The remedial prescription calls for you to take more responsibility for your own health care because you can’t be sure anyone else is. The first requisite is the ability to say no to your doctor. That’s not as daunting as it sounds, thanks to the Web resources at your disposal. Not only can the Web ground you in the fundamentals of medical literacy, it’s also a way to tap into a more sophisticated means of pushing back against rising overtreatment in the medical establishment. Three websites jump out: uspreventiveservicestaskforce.org, from a volunteer panel of medical experts that reports to Congress; choosingwisely.org, produced by the American Board of Internal Medicine Foundation, a nonprofit group trying to upgrade medical practices; and thennt.com, created by reform-minded iconoclast David Newman.
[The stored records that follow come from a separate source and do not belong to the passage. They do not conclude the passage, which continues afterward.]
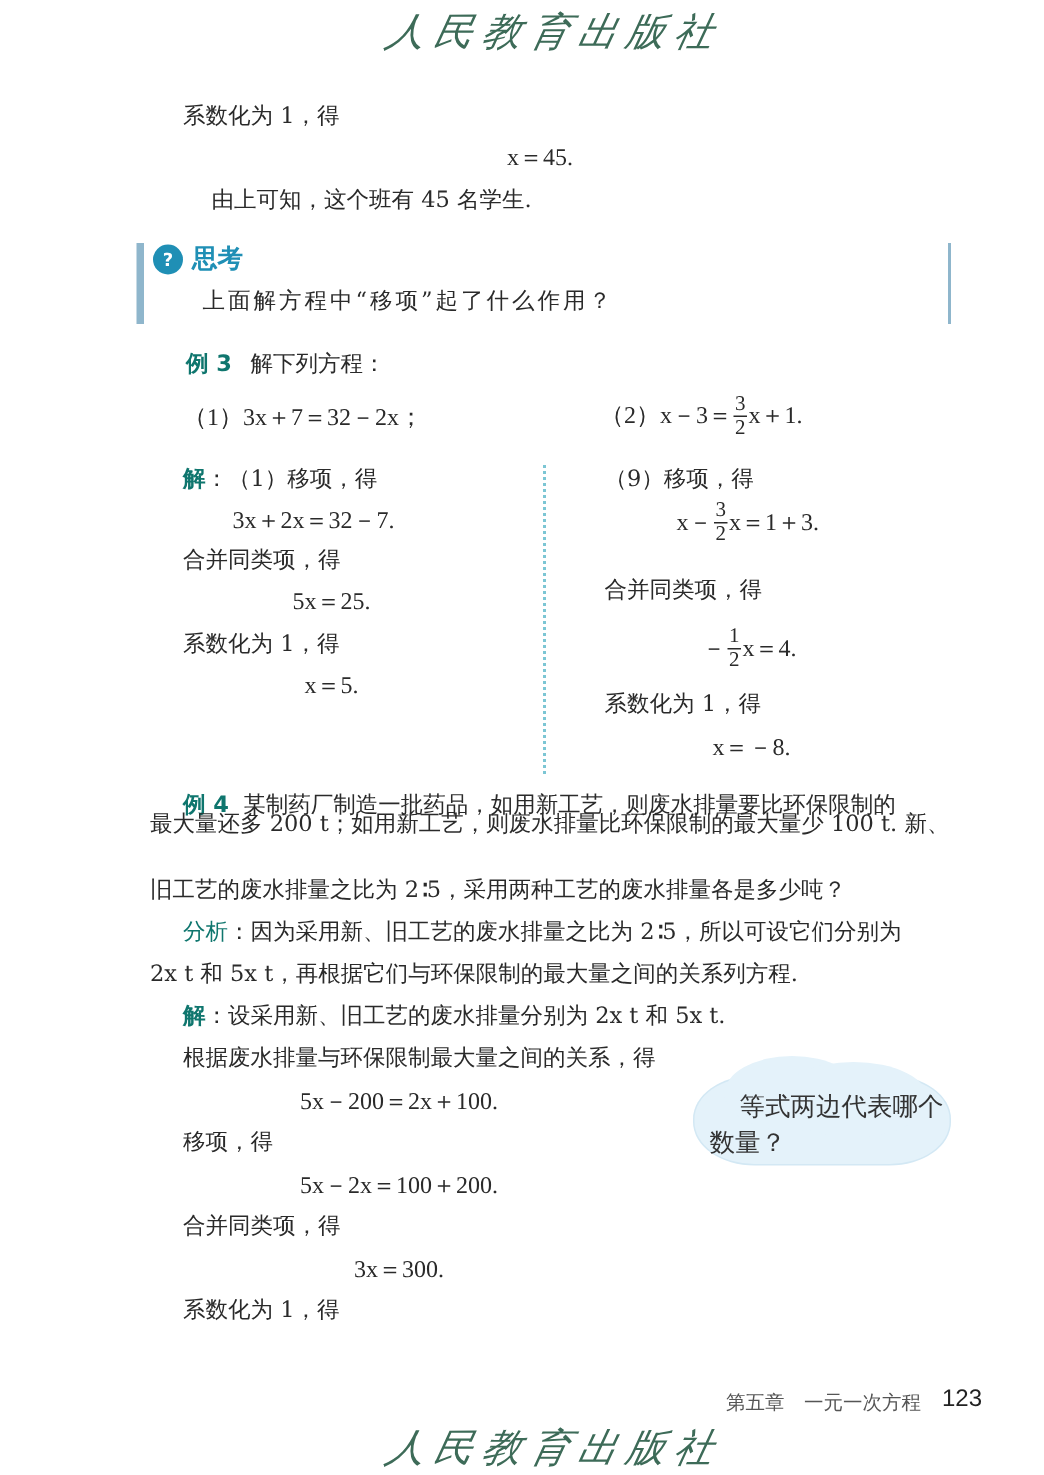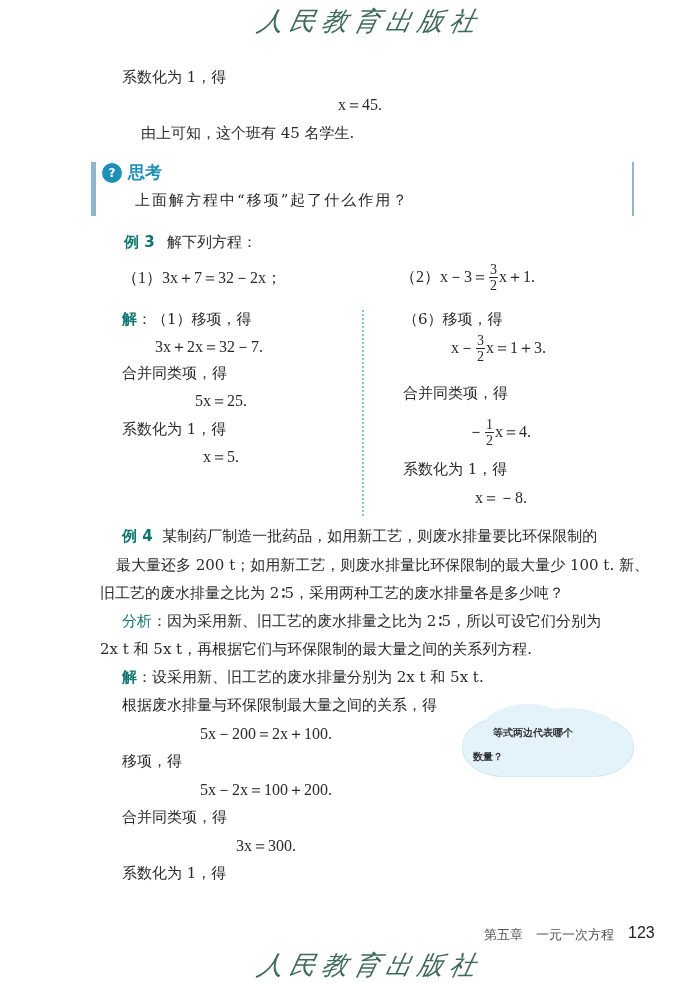--- a/index.html
+++ b/index.html
@@ -87,7 +87,7 @@
 
 <div class="abs dotted-divider" style="left:362px; top:310px; height:206px;"></div>
 
-<div class="abs" style="left:403px; top:310px;">（6）移项，得</div>
+<div class="abs" style="left:403px; top:310px;">（9）移项，得</div>
 <div class="abs math" style="left:451px; top:333px; display:flex; align-items:center;">
   <span>x－</span>
   <span class="frac">

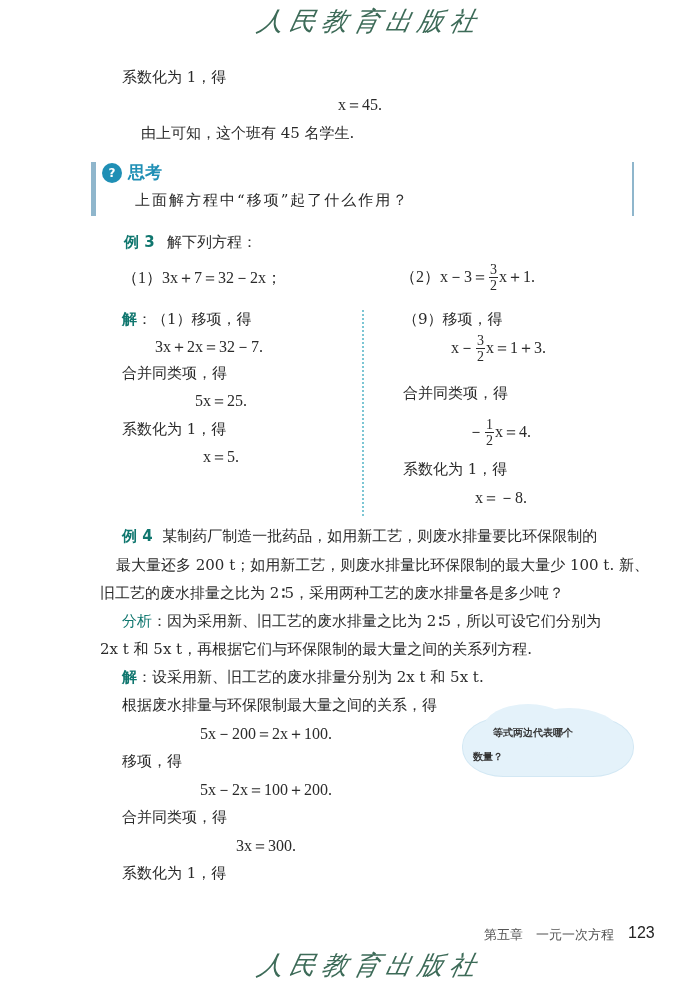--- a/index.html
+++ b/index.html
@@ -111,7 +111,7 @@
 <div class="abs" style="left:122px; top:527px;">
   <span class="accent" style="font-weight:bold; font-family:'DejaVu Sans',sans-serif;">例 4</span>&nbsp;&nbsp;<span>某制药厂制造一批药品，如用新工艺，则废水排量要比环保限制的</span>
 </div>
-<div class="abs" style="left:100px; top:556px;margin-left:16px;">最大量还多 200 t；如用新工艺，则废水排量比环保限制的最大量少 100 t. 新、</div>
+<div class="abs" style="left:100px; top:540px;">最大量还多 200 t；如用新工艺，则废水排量比环保限制的最大量少 100 t. 新、</div>
 <div class="abs" style="left:100px; top:584px;">旧工艺的废水排量之比为 2∶5，采用两种工艺的废水排量各是多少吨？</div>
 
 <div class="abs" style="left:122px; top:612px;">

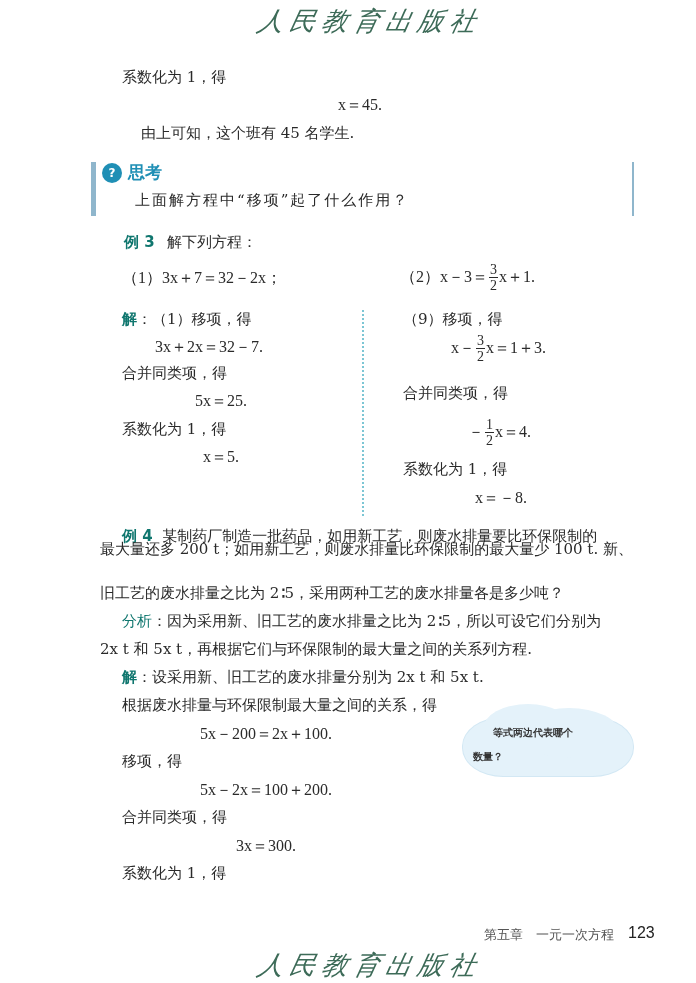--- a/index.html
+++ b/index.html
@@ -45,7 +45,7 @@
   }
   .cloud::before { width: 90px; height: 50px; left: 20px; top: -14px; }
   .cloud::after { width: 100px; height: 50px; right: 14px; top: -10px; }
-  .cloud-text { position: relative; z-index: 2; font-family: "DejaVu Serif", serif; font-size: 10px; color: #333; font-weight: bold; }
+  .cloud-text { position: relative; z-index: 2; font-family: "DejaVu Serif", serif; font-size: 17px; color: #333; }
   .footer-text { font-family: "DejaVu Sans", sans-serif; font-size: 13px; color: #555; }
   .page-num { font-family: "Liberation Sans", sans-serif; font-size: 16px; color: #222; }
 </style>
We live in an era of defensive medicine, with doctors overprescribing and overtreating, in part because they’re afraid of malpractice lawsuits or professional censure, and in part because they’re trained to abhor inaction. This Men’s Journal package is about becoming a defensive patient, about saying no – or, at the very least, “time out” – when the system is foisting on you the questionable screenings, drugs, and procedures described in the pages that follow. These treatments may have a plausible rationale behind them (though not convincing data); they may be the so-called standard of care; they may even be lifesaving for a certain subgroup of patients. But often they’re not in your best interest.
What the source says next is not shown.